#### [Task brief]
Please return every line of the records below that contains the word "проволоки".

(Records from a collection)
------------------------------

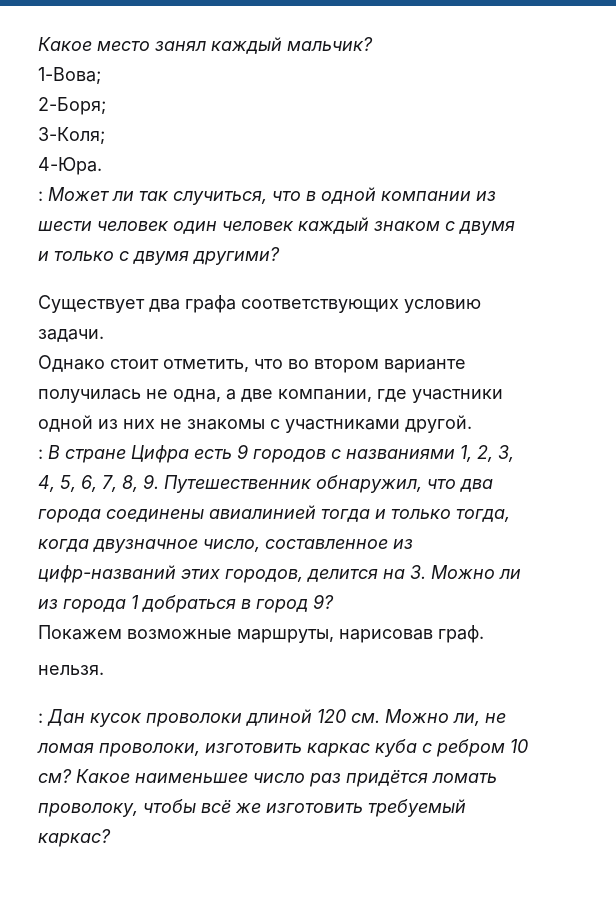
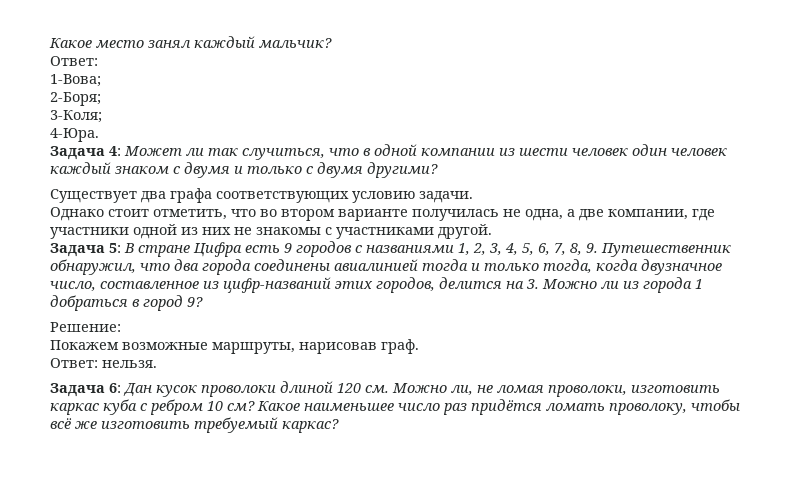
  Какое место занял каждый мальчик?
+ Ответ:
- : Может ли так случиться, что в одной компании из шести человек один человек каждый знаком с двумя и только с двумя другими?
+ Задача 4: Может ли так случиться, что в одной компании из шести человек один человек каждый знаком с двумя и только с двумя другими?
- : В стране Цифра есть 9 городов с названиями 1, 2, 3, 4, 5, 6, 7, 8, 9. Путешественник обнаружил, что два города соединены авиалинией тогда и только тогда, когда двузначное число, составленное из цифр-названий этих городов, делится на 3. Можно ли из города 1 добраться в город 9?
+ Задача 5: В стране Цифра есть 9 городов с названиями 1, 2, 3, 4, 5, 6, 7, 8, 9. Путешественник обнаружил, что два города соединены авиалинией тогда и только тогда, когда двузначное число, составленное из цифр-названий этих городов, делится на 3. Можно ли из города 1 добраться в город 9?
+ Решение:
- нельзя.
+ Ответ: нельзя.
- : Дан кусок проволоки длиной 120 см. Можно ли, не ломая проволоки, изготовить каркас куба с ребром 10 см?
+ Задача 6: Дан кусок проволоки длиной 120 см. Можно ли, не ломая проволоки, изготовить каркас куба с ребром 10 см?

------------------------------

#### [Output for this exercise]
- : Дан кусок проволоки длиной 120 см. Можно ли, не ломая проволоки, изготовить каркас куба с ребром 10 см?
+ Задача 6: Дан кусок проволоки длиной 120 см. Можно ли, не ломая проволоки, изготовить каркас куба с ребром 10 см?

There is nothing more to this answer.